Boys who witness domestic violence are twice as likely to abuse their own partners and children when they become adults.8

Almost one-third of female homicide victims that are reported in police records are killed by an intimate partner.14

In 70-80% of intimate partner homicides, no matter which partner was killed, the man physically abused the woman before the murder. 

Less than one-fifth of victims reporting an injury from intimate partner violence sought medical treatment following the injury.

Intimate partner violence results in more than 18.5 million mental health care visits each year.16

The cost of intimate partner violence exceeds $5.8 billion each year, $4.1 billion of which is for direct medical and mental health services.17

Victims of intimate partner violence lost almost 8 million days of paid work because of the violence perpetrated against them by current or former husbands, boyfriends and dates. This loss is the equivalent of more than 32,000 full-time jobs and almost 5.6 million days of household productivity as a result of violence.17

There are 16,800 homicides and $2.2 million (medically treated) injuries due to intimate partner violence annually, which costs $37 billion.


There is no way to tell for sure if someone is experiencing domestic
violence. Those who are battered, and those who abuse, come in all personality
types. Battered women are not always passive with low self-esteem, and batterers
are not always violent or hateful to their partner in front of others. Most
people experiencing relationship violence do not tell others what goes on at
home. So how do you tell?

Here are some signs to look for:

Injuries and Excuses:
In some cases, bruises and injuries may occur
frequently and be in obvious places. When this happens, the intent of the
batterer is to keep the victim isolated and trapped at home.

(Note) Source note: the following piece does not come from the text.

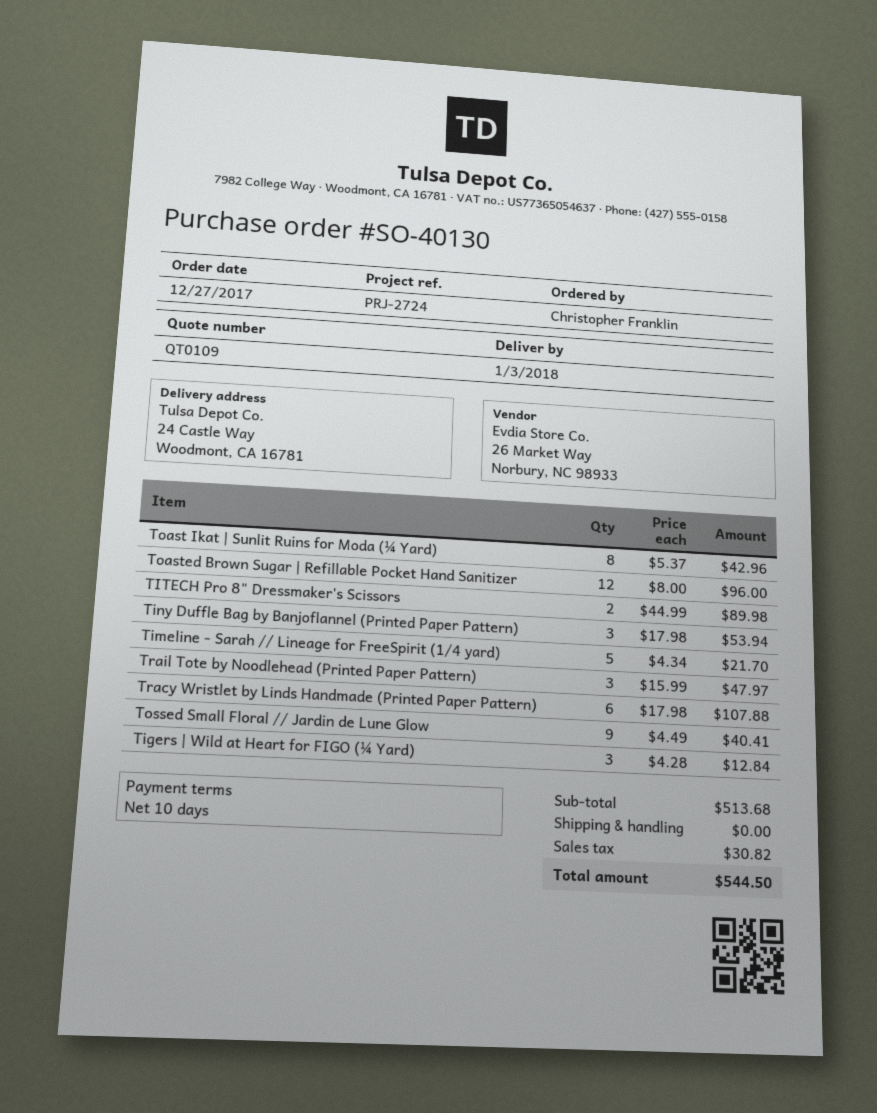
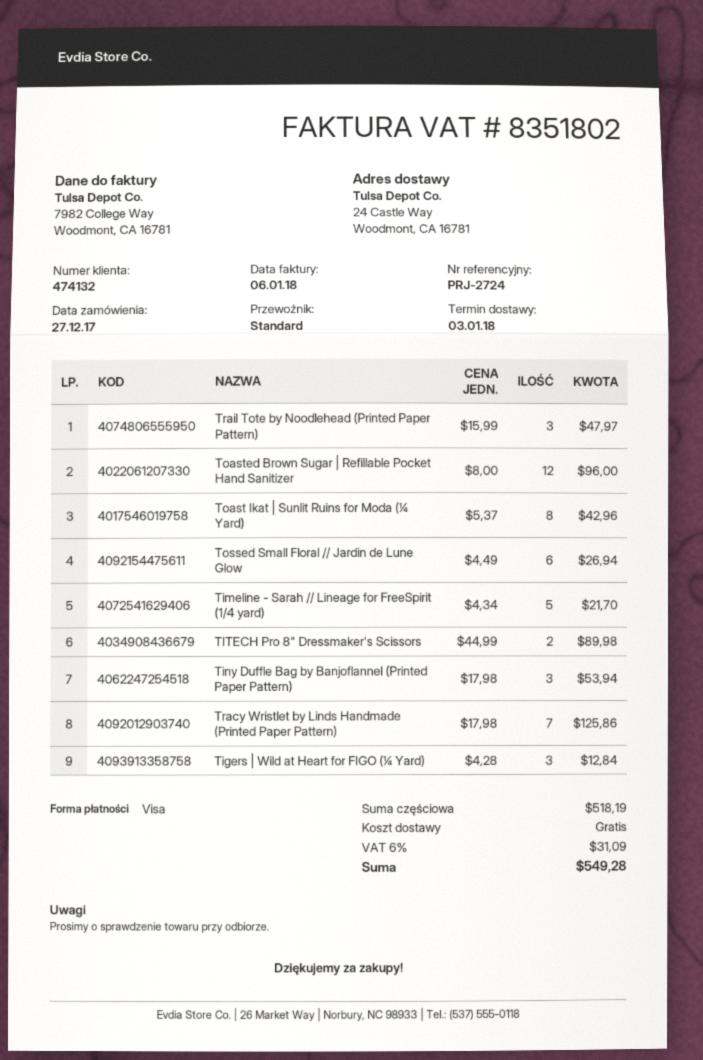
Tracy Wristlet by Linds Handmade (Printed Paper Pattern): 6 x 17.98 = 107.88 -> 7 x 17.98 = 125.86
Tossed Small Floral // Jardin de Lune Glow: 9 x 4.49 = 40.41 -> 6 x 4.49 = 26.94
subtotal: 513.68 -> 518.19
tax: 30.82 -> 31.09
total: 544.50 -> 549.28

When black eyes and
other bruising is a result of an assault, the person being battered may be
forced to call in sick to work, or face the embarrassment and excuses of how the
injuries occurred. In other cases, bruises and other outward injuries never
occur. When there are frequent injuries seen by others, the one being battered
may talk about being clumsy, or have elaborate stories of how the injuries
occurred. The truth about the source of injuries will not usually be told unless
the one told could be trusted and/or the one being battered wants help to end
the relationship.

Absences from Work or School:
When severe beatings or other trauma
related to violence occurs, the one being battered may take time off from
his/her normal schedule. If you see this happening, or the person is frequently
late, this could be a sign of something (such as relationship violence)

Low Self-Esteem: Some
battered women have low self-esteem, while
others have a great deal of confidence and esteem in other areas of their life
(at work, as a mother, with hobbies, etc.) but not within their relationship. In
terms of dealing with the relationship, a sense of powerlessness and low
self-esteem may exist. A battered woman may believe that she could not make it
on her own without her partner and that she is lucky to have him in her

Accusations of Having Affairs: This is a common tactic used by
batterers as an attempt to isolate their partners and as an excuse for a
beating. It could include accusations of looking at other men, wanting to be
with other men, or having affairs with the man bagging groceries at the local
supermarket. Friends of the couple may observe this at times, but what is seen
in public is usually only a small fraction of what the battered woman
experiences at home.

Personality Changes: People may notice that a very outgoing person,
for instance, becomes quiet and shy around his/her partner. This happens because
the one being battered “walks on egg shells” when in the presence of the one who
is abusive to her. Accusations (of flirting, talking too loudly, or telling the
wrong story to someone) have taught the abused person that it is easier to act a
certain way around the batterer than to experience additional accusations in the

Fear of Conflict: As a result of being battered, some may generalize
the experience of powerlessness with other relationships. Conflicts with
co-workers, friends, relatives, and neighbors can create a lot of anxiety. For
many, it is easier to give in to whatever someone else wants than to challenge
it. Asserting one’s needs and desires begins to feel like a battle, and not
worth the risks of losing.

Not Knowing What One Wants or How One Feels: For adults or children
who have experienced violence from a loved one, the ability to identify feelings
and wants, and to express them, may not exist. This could result in
passive-aggressive behavior. Rather than telling others what you want, you say
one thing but then express your anger or frustration in an aggressive manner
(such as scratching his favorite car, burning dinner, or not completing a report
on time for your boss).

Blaming Others for Everything: The abuse, which usually includes the
batterer blaming others for everything that goes wrong, is usually targeted at a
partner or ex-partner. For example, a simple drive somewhere could turn into a
violent situation if the batterer blames the partner and/or children for getting
them lost. Co-workers and relatives may observe this type of behavior, and it
may be directed at others as well.

Self-blame: You may notice someone taking all of the blame for things
that go wrong. A co-worker may share a story about something that happened at
home and then take all of the blame for whatever occurred. If you notice this
happening a lot, it may be a sign that one is taking all of the blame is being

Aggressive or Care-taking Behavior in Children: Children who live in
violent homes may take that experience with them to school and to the
playground. Often the class bully is a child who sees violence in his home
(directed at mom, or at some or all of the children in the home). Children who
seem very grown-up and are sensitive and attentive to others’ needs may see
violence at home as well.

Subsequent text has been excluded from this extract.